Porcelain Berry Found in Clinton County

Professional ecologists recently uploaded two occurrences of porcelain berry (Amur peppervine) in Clinton County to iMapInvasives. If confirmed, these would be the first known occurrences of this species in the Adirondack PRISM, meaning it will be moved from Tier 1—species that are close to the PRISM boundary but not yet here—to Tier 2, species for which eradication may be possible with concerted effort. Porcelain berry can form thick mats of vegetation that shade out native trees and shrubs. If you see this plant, please report it to iMapInvasives.

Uplifting News!

Community science volunteers are actively helping to find invasive species across the Adirondacks. Many Adirondack PRISM partners have invasive species prevention and management programs underway.

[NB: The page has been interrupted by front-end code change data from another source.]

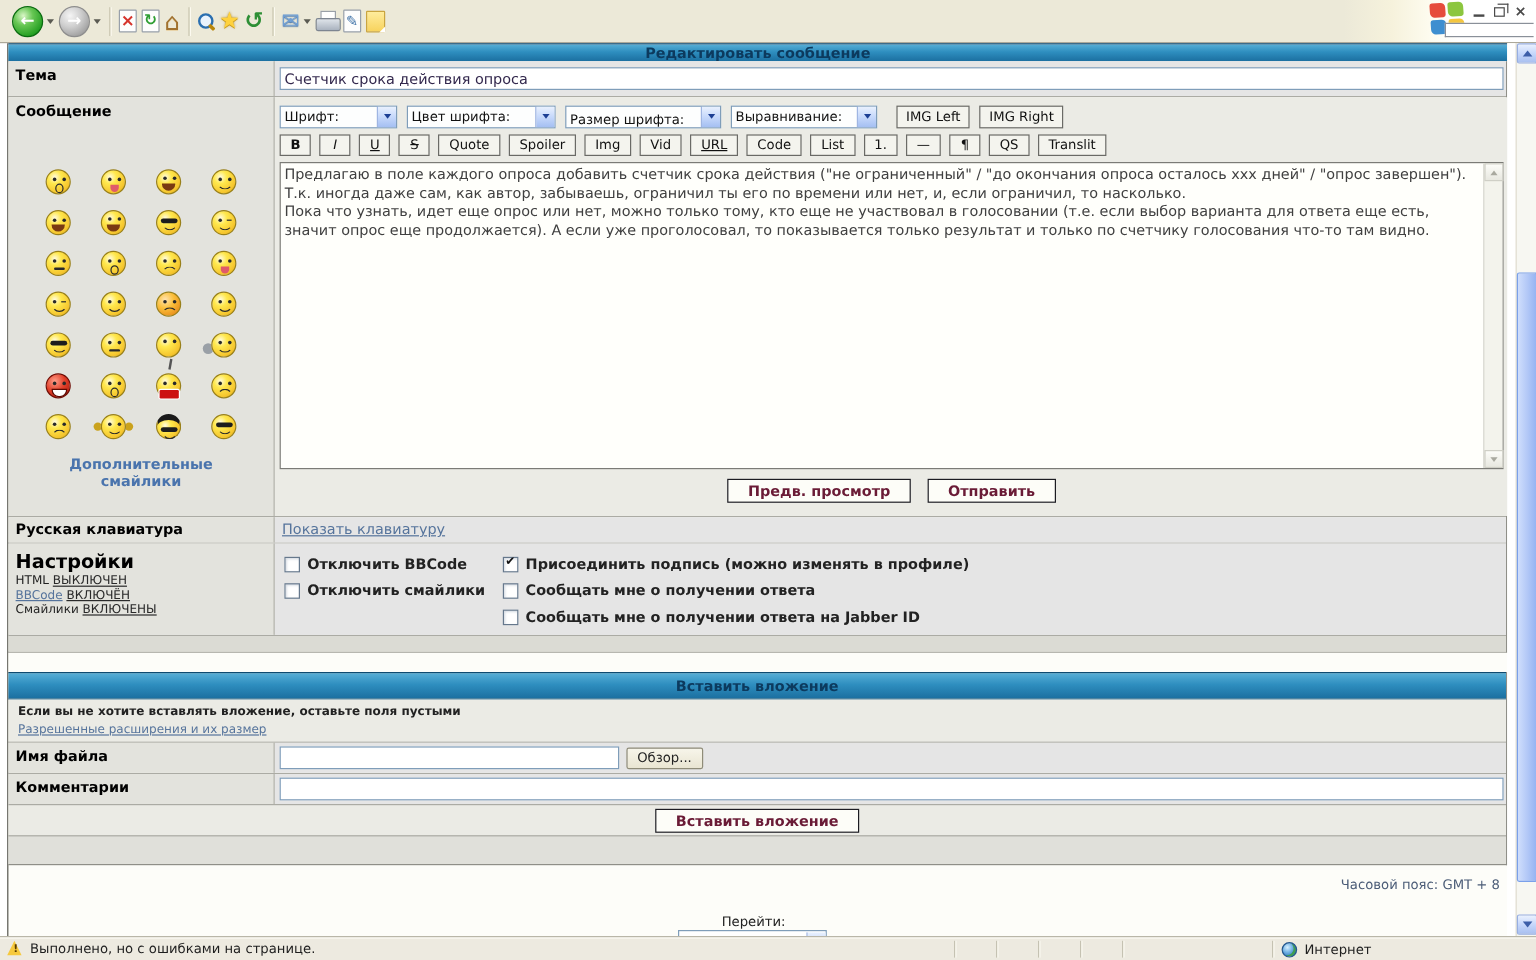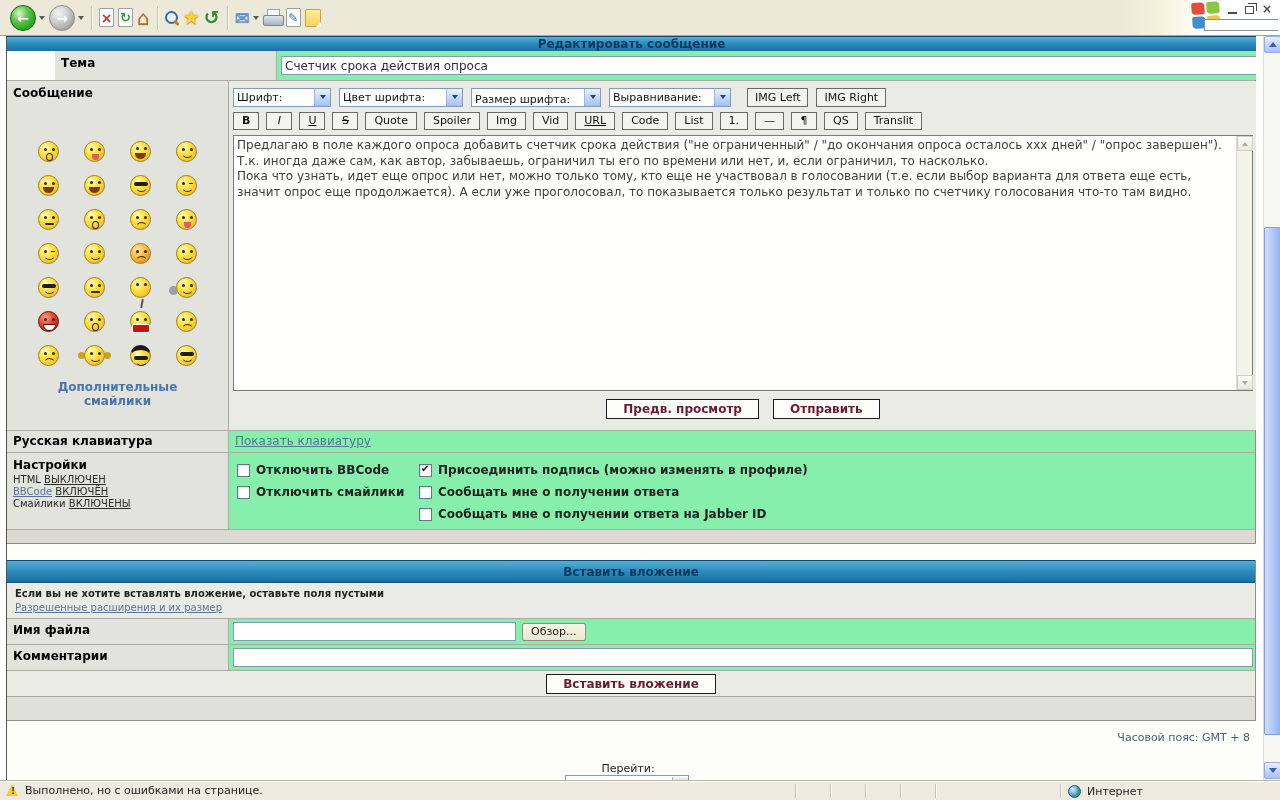--- a/index.html
+++ b/index.html
@@ -58,7 +58,7 @@
 
   .tbl { border-right:1px solid #8f8f88; border-bottom:1px solid #8f8f88; }
   .row { display:flex; border-top:1px solid #ababa4; }
-  .row:first-child { border-top:none;margin-left:48px; }
+  .row:first-child { border-top:none; }
   .cell-label { width:222px; flex:0 0 222px; background:#e3e3dd; border-right:1px solid #ababa4; padding:5px 6px; }
   .cell-body  { flex:1; background:#86efac; padding:4px 6px; }
   .bold { font-weight:bold; }

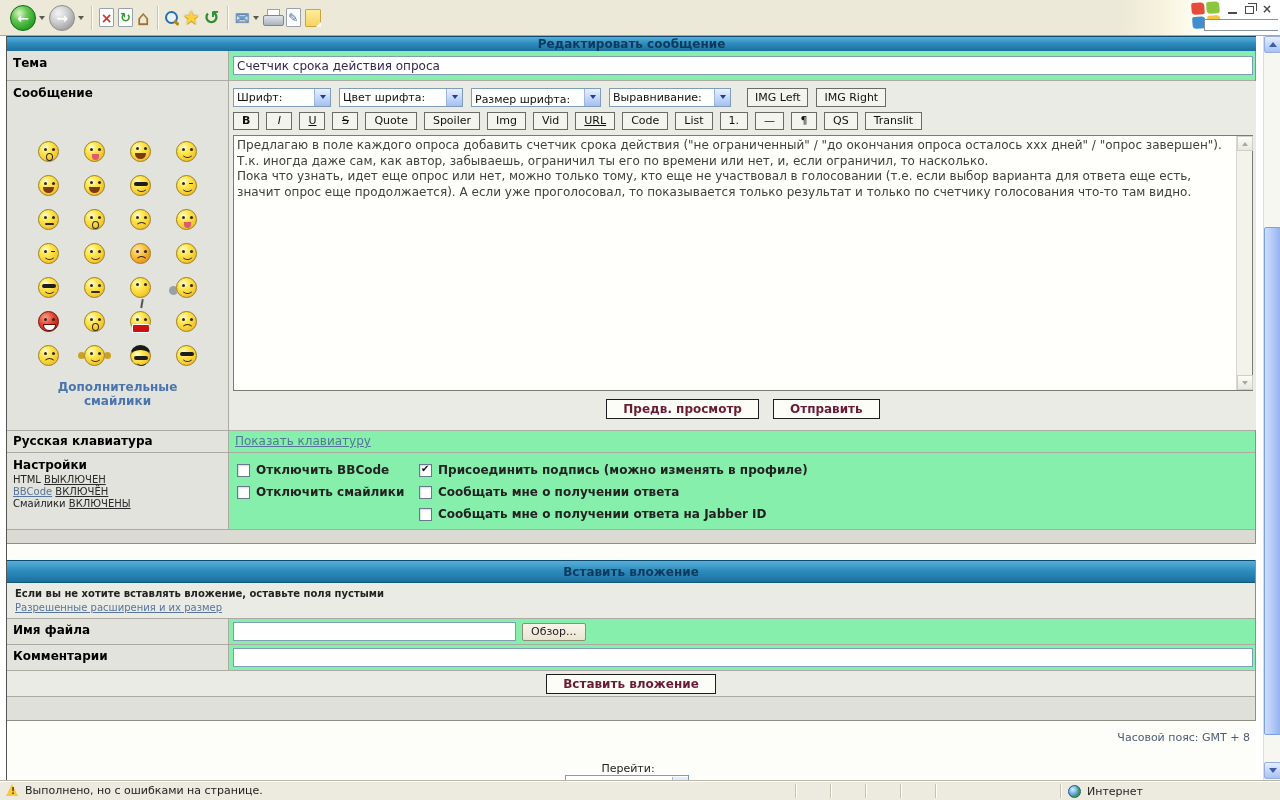--- a/index.html
+++ b/index.html
@@ -60,7 +60,7 @@
   .row { display:flex; border-top:1px solid #ababa4; }
   .row:first-child { border-top:none; }
   .cell-label { width:222px; flex:0 0 222px; background:#e3e3dd; border-right:1px solid #ababa4; padding:5px 6px; }
-  .cell-body  { flex:1; background:#86efac; padding:4px 6px; }
+  .cell-body  { flex:1; background:#e5e5e5; padding:4px 6px; }
   .bold { font-weight:bold; }
 
   .row-topic { height:29px; }

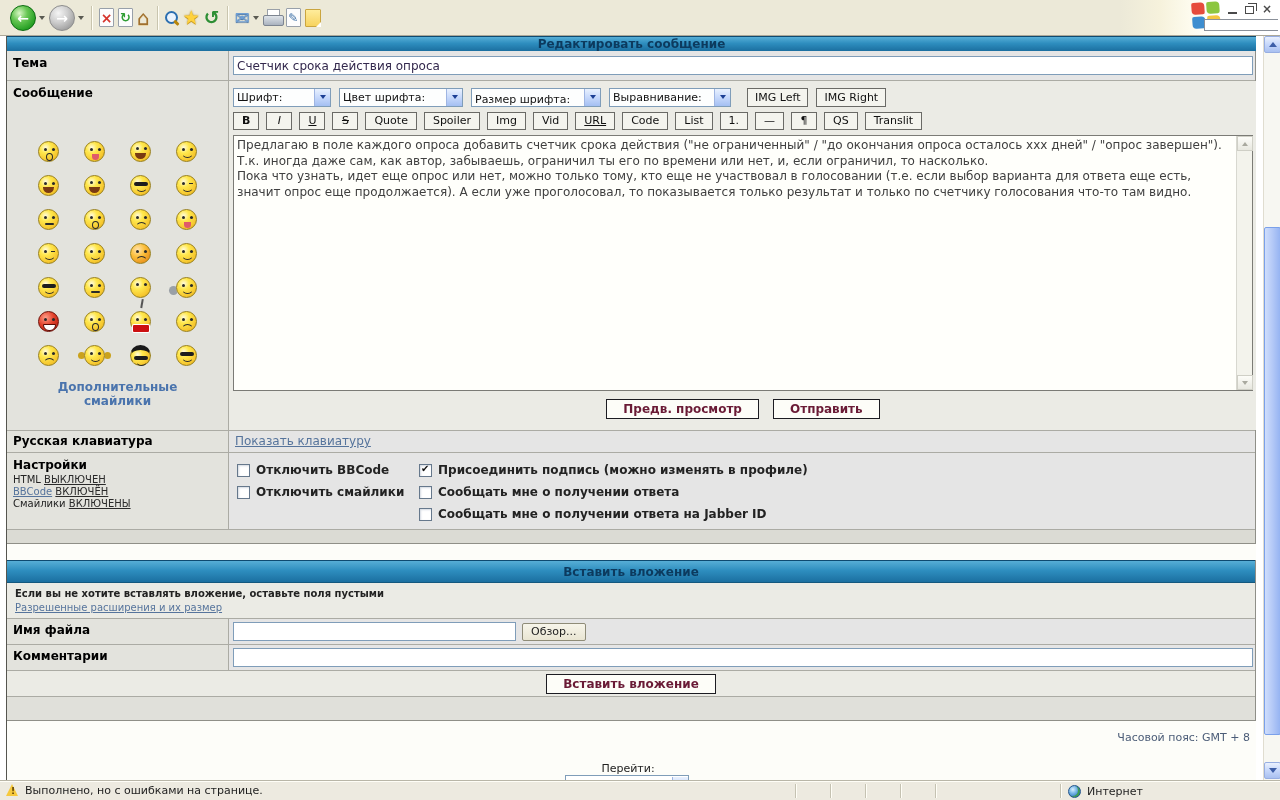--- a/index.html
+++ b/index.html
@@ -138,7 +138,7 @@
   a.dark-link { color:#2a2a2a; text-decoration:underline; cursor:pointer; }
 
   .row-settings { height:77px; }
-  .settings-title { font-weight:bold; font-size:12px; margin-bottom:2px; }
+  .settings-title { font-weight:bold; font-size:16px; margin-bottom:2px; }
   .settings-line { font-size:10px; line-height:12px; color:#222; }
   .row-settings .cell-body { padding:6px 8px; display:flex; }
   .cb-col1 { width:182px; }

The vast majority of Adirondack lakes and ponds remain free of AIS.

In addition, APIPP continues to receive shipments of emerald ash borer biocontrols from the USDA APHIS quarantine facility in Michigan to help in the fight to protect ash trees. APIPP also plans to start collecting hemlock samples soon as part of a University of Connecticut hemlock genetics project that is part of the quest to find hemlock trees that are resistant to hemlock woolly adelgid.

Thank you volunteers and partners for all you do to help minimize the impact of invasive species on the Adirondack region’s communities, lands, and waters.